Bien que les exigences physiques des installations AQC1 ne soient pas décrites explicitement dans les présentes normes, le niveau AQC1 correspond aux conditions physiques et opérationnelles qui caractérisent tout laboratoire ou toute installation de bassins d'animaux aquatiques bien organisé dans lequel on manipule des agents pathogènes qui peuvent se trouver dans le milieu aquatique, mais qui ne sont pas considérés comme présentant un risque pour la faune ou le milieu aquatique. Une installation de niveau AQC1 respecte des protocoles de biosécurité et de sûreté biologique de base relatifs au personnel, aux animaux (le cas échéant) et aux pratiques de laboratoire (port de sarrau, postes de lavage des mains, lieux d'élimination des déchets présentant un risque biologique, bonnes pratiques microbiologiques, procédures de décontamination adéquates, élimination sanitaire des carcasses, procédures normalisées d'exploitation (PNE), etc.)

2.3.2 Niveau de confinement aquatique 2 (AQC2)

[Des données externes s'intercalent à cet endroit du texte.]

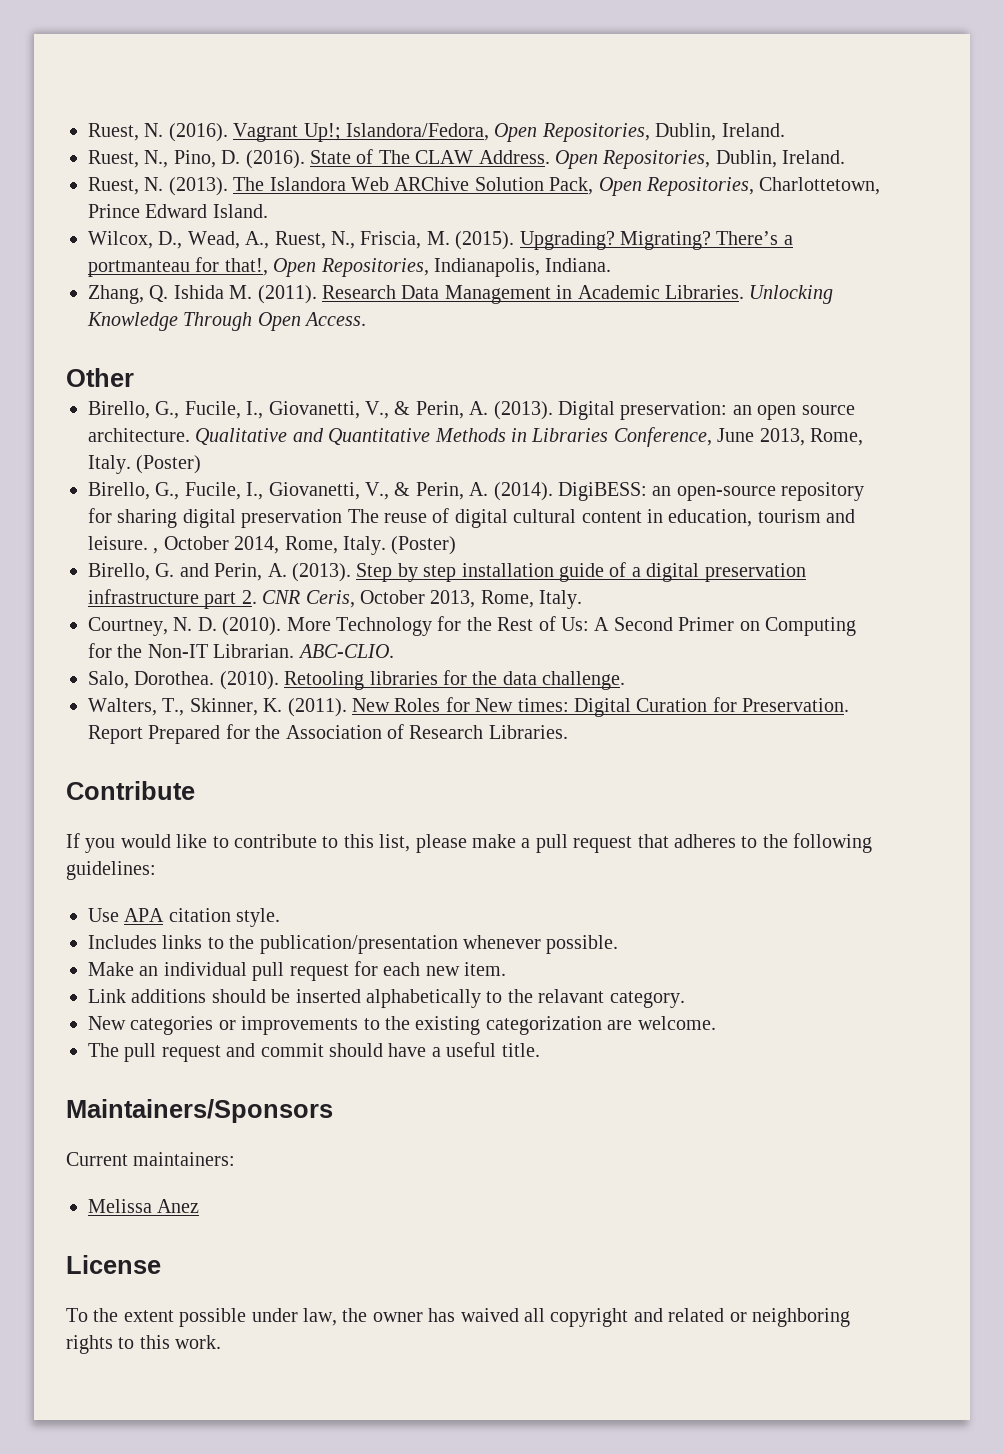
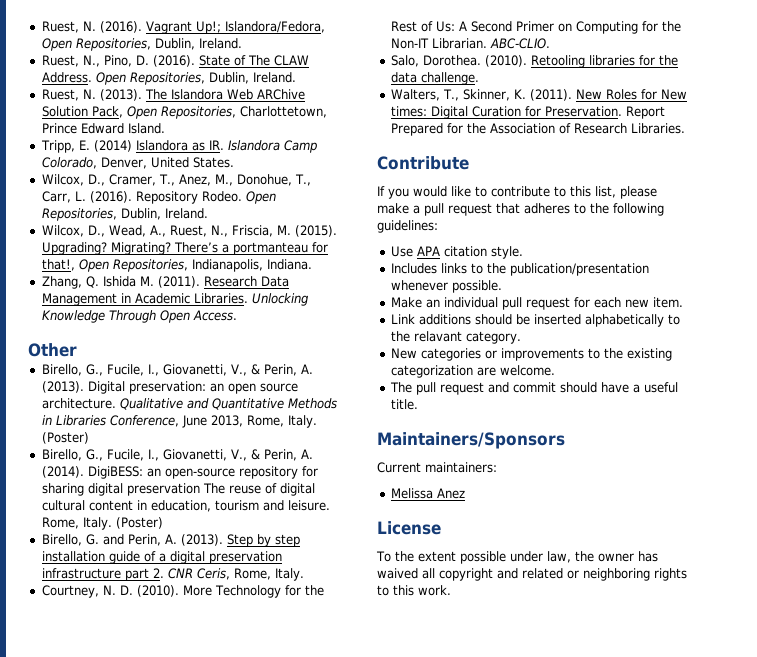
(268, 211) none -> [40,140,317,153] [41,157,234,169] [41,174,311,186] [41,191,276,204] [41,208,208,221] // Tripp, E. (2014) Islandora as IR. Islandora Camp Colorado, Denver, United States. // Wilcox, D., Cramer, T., Anez, M., Donohue, T., Carr, L. (2016). Repository Rodeo. Open Repositories, Dublin, Ireland.
[153,536,280,554] , October 2014, -> (330, 505) none
[360,590,476,608] October 2013, -> (230, 574) none

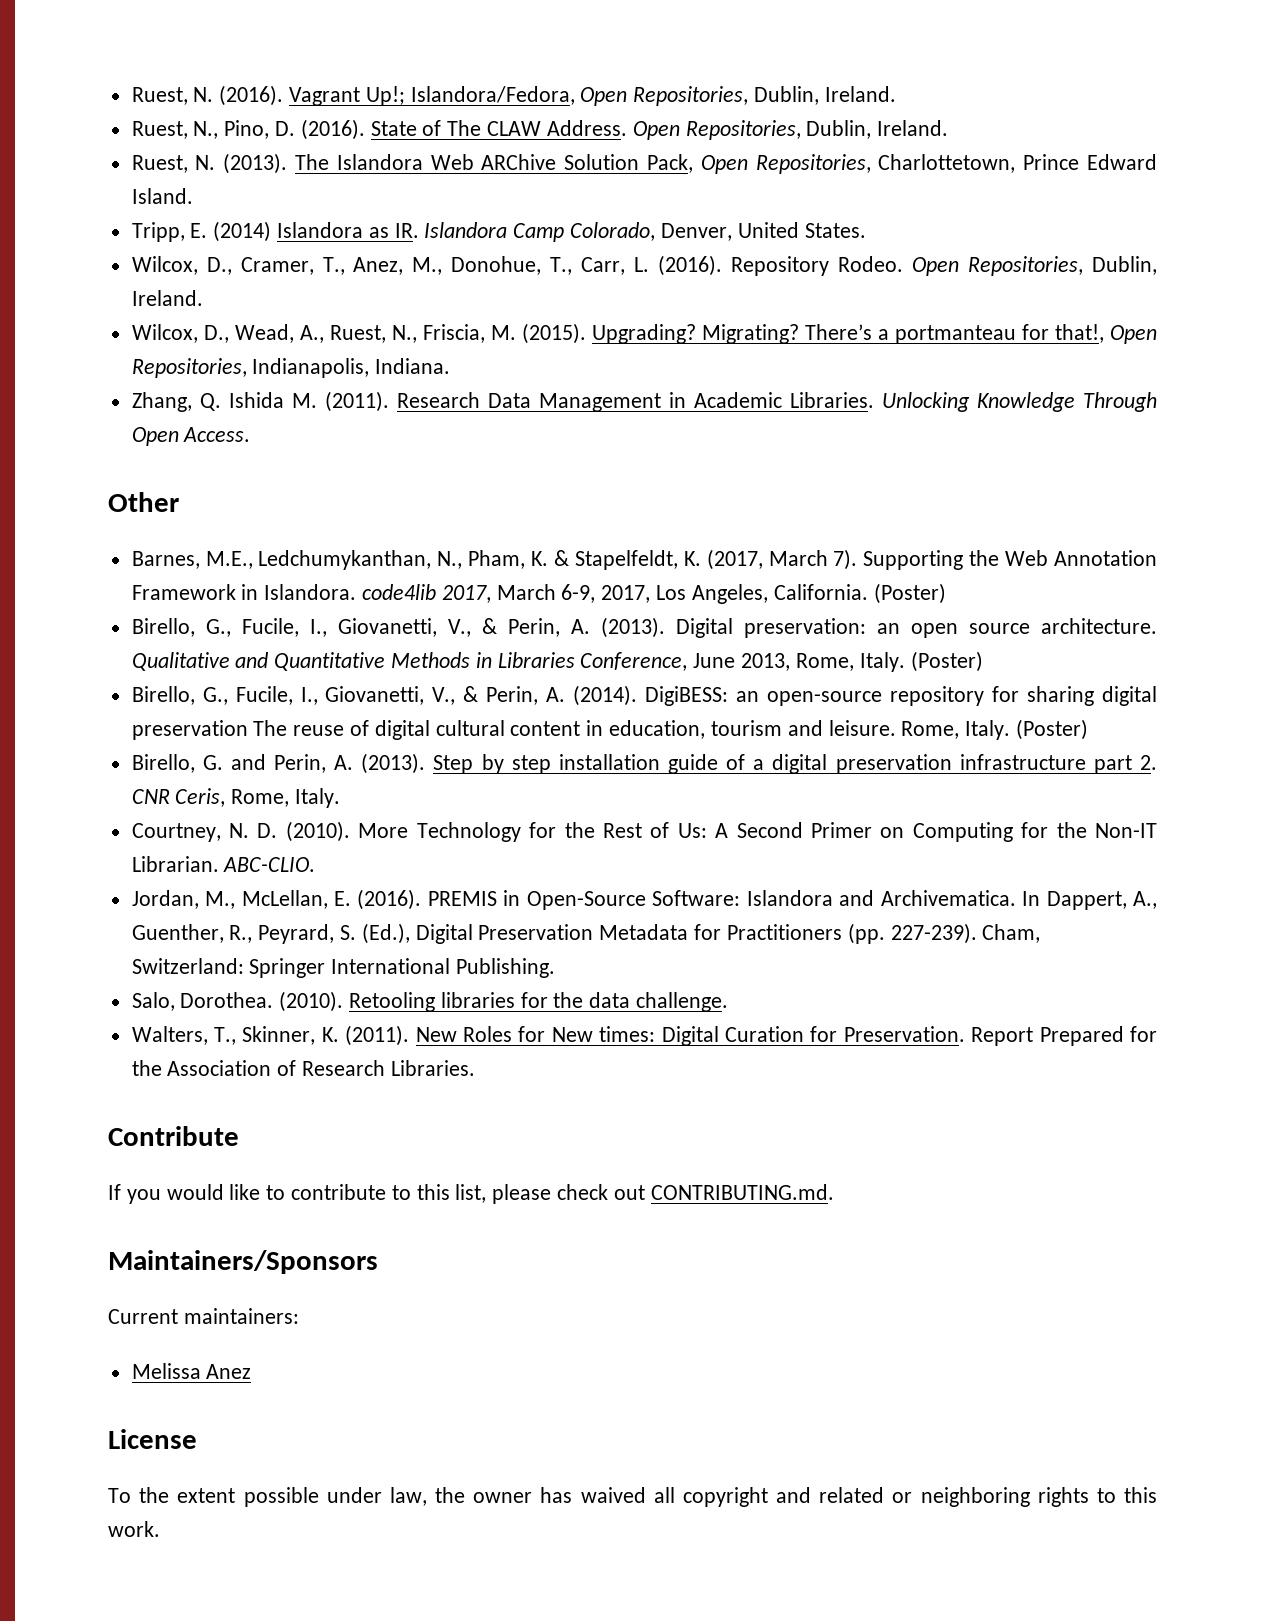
(77, 350) none -> [131,549,1157,570] [131,583,946,604] // Barnes, M.E., Ledchumykanthan, N., Pham, K. & Stapelfeldt, K. (2017, March 7). Supporting the Web Annotation Framework in Islandora. code4lib 2017, March 6-9, 2017, Los Angeles, California. (Poster)
(550, 43) none -> [131,889,1157,910] [131,923,1041,944] [131,958,556,978] // Jordan, M., McLellan, E. (2016). PREMIS in Open-Source Software: Islandora and Archivematica. In Dappert, A., Guenther, R., Peyrard, S. (Ed.), Digital Preservation Metadata for Practitioners (pp. 227-239). Cham, Switzerland: Springer International Publishing.
[377,203,664,216] [377,220,438,233] [390,246,523,259] [390,263,649,276] [390,280,502,293] [390,297,683,310] [390,314,680,327] [390,331,521,344] [390,348,672,361] [390,365,555,378] [389,382,678,395] [390,399,418,410] make a pull request that adheres to the following guidelines: // Use APA citation style. // Includes links to the publication/presentation whenever possible. // Make an individual pull request for each new item. // Link additions should be inserted alphabetically to the relavant category. // New categories or improvements to the existing categorization are welcome. // The pull request and commit should have a useful title. -> [557,1184,834,1200] check out CONTRIBUTING.md.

Dans les installations de travaux in vitro de niveau AQC2, le confinement est réalisé par le biais de la conception des installations, de procédures d'exploitation et de l'utilisation de matériel spécialisé. Un autoclave ou une autre technologie prouvée doit être accessible en vue du traitement des déchets et des eaux usées. Le confinement est principalement assuré au moyen des pratiques opérationnelles, y compris l'enseignement de mesures de précaution de biosécurité et de confinement, la restriction de l'accès au personnel autorisé, l'utilisation de vêtements de protection, la désinfection et l'entretien efficaces et l'utilisation de bonnes pratiques de microbiologie. Toutes les exigences physiques et opérationnelles du niveau AQC1 s'appliquent à ce niveau de confinement.

Certaines exigences supplémentaires sont requises pour les travaux in in vivo de niveau AQC2 compte tenu des risques particuliers liés à la transmission d'agents pathogènes d'animaux aquatiques dans l'eau, notamment le raccordement de drains et des tuyaux connexes à un système de traitement des effluents.

2.3.3 Niveau de confinement aquatique 3 (AQC3)

Le confinement de niveau AQC3 in vitro est réalisé à l'aide d'installations hautement spécialisées, de procédures d'exploitation strictes et de l'utilisation de matériel spécialisé. Ce type de confinement est assuré entre autre par le biais de courant d'air directionnel vers l'intérieur de la zone de confinement et l'installation de systèmes de contrôle d'accès.

Les travaux in vivo de niveau AQC3 requièrent certaines exigences supplémentaires compte tenu des risques particuliers liés à la transmission d'agents pathogènes d'animaux aquatiques dans l'eau et le confinement est assuré par le biais d'exigences physiques et opérationnelles supplémentaires. Se laver ou se doucher avant de sortir pourrait devenir une exigence compte tenu de l'évaluation locale des risques. Il pourrait y avoir d'autres exigences en matière de chauffage, de ventilation et de conditionnement d'air (CVCA) dans les installations à grande échelle ou in vivo qui manipulent des agents pathogènes pouvant se propager par voie aérienne.

2.3.4 Niveau de confinement relatif au travail à grande échelle avec des agents pathogènes d'animaux aquatiques

Il peut y avoir lieu de renforcer les normes de confinement dans le cadre de travaux in vitro à grande échelle touchant des agents pathogènes d'animaux aquatiques. Les exigences physiques et opérationnelles de confinement dépendent de l'agent pathogène en cause, de la quantité d'agents pathogènes en cause, de la fréquence des activités et des procédés utilisés. Ainsi, les normes de confinement touchant une quantité importante d'agents pathogènes aquatiques sont déterminées au cas par cas. Pour connaître les exigences précises relatives au confinement et à la manipulation sécuritaire d'une quantité importante de microorganismes à des fins de recherche, il faut communiquer avec le BCBS. Pour connaître les exigences réglementaires relatives à la fabrication et aux essais de vaccins ou aux tests de diagnostic concernant les animaux aquatiques, il faut consulter la SPBV.